Title page for ETD etd-08232011-171329

Type of Document Master's Thesis
Author Izquierdo-Roman, Alondra
URN etd-08232011-171329
Title Localized Mechanical Compression as a Technique for the Modification of Biological Tissue Optical Properties
Degree Master of Engineering
Department Biomedical Engineering
Advisory Committee
Advisor Name Title
Rylander, Christopher G. Committee Chair
Robertson, John L. Committee Member
Wang, Ge Committee Member
  • biological tissue
  • resolution
  • compression
  • contrast
  • diffuse reflectance spectroscopy
  • mechanical loading
Date of Defense 2011-08-11
Availability unrestricted
Tissue optical clearing aims to increase the penetration depth of near-collimated light in biological tissue to enhance optical diagnostic, therapeutic, and cosmetic procedures.
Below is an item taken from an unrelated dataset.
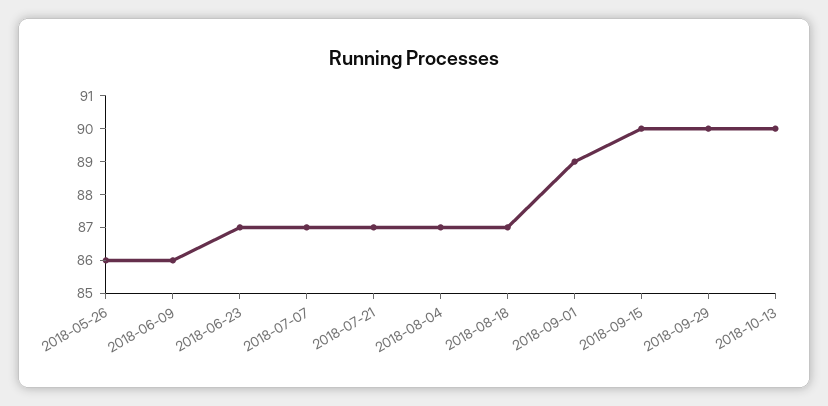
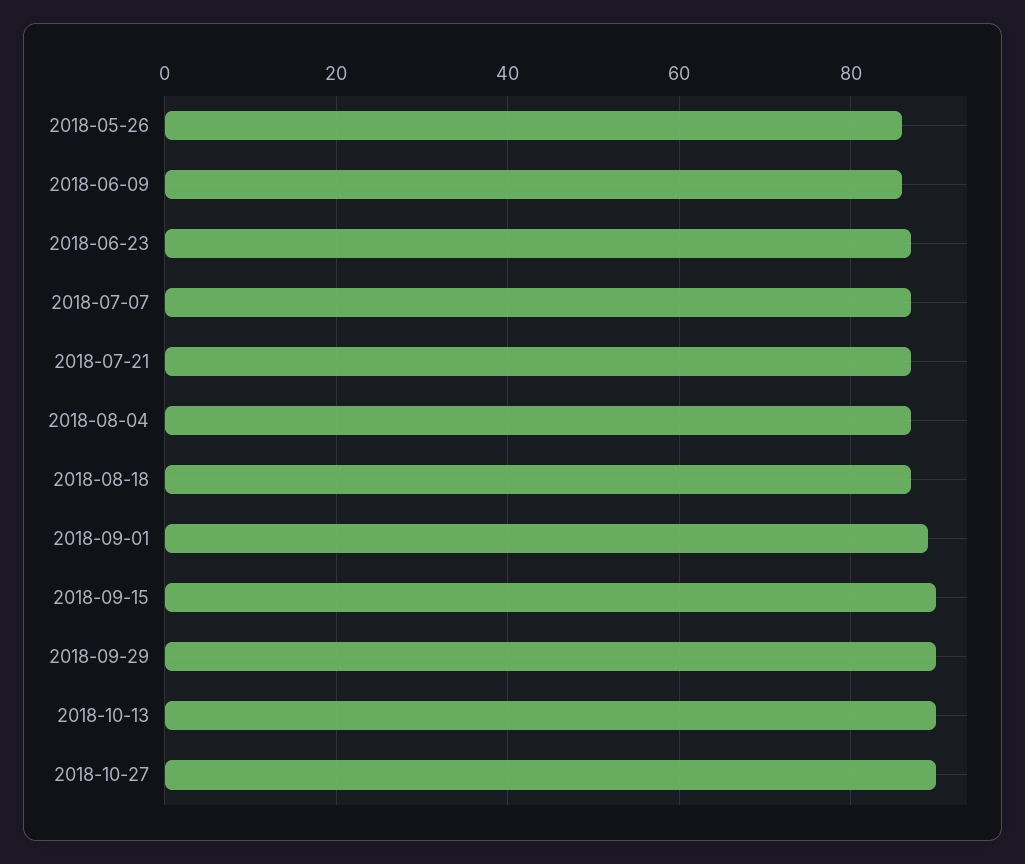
2018-10-27: none -> 90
Previous studies have shown the effects of chemical optical clearing on tissue optical properties. Drawbacks associated with chemical clearing include the introduction of potentially toxic exogenous chemicals into the tissue, poor site targeting, as well as slow transport of the chemicals through tissue. Thus, alternative clearing methods have been investigated. Mechanical compression is one such alternative tissue optical clearing technique. The mechanisms of action of mechanical compression may be similar to those of chemical clearing, though they have yet to be investigated systematically. This research describes the design and execution of a number of procedures useful for the quantification of the tissue optical clearing effects of localized mechanical compression. The first experimental chapter presents the effects of compression on image resolution and contrast of a target imaged through ex vivo biological tissue. It was found that mechanical optical clearing allowed recovery of smaller targets at higher contrast sensitivity when compared to chemical clearing. Also, thickness-independent tissue clearing effects were observed. In the second experimental chapter, dynamic changes in tissue optical properties, namely scattering and absorption coefficients (µs’ and µa, respectively) were monitored during a controlled compression protocol using different indentation geometries. A reduction in µs’ and µa was evident for all indentation geometries, with greater changes occurring with smaller surface area. Results indicate that localized mechanical compression may be harnessed as a minimally-invasive tissue optical clearing technique.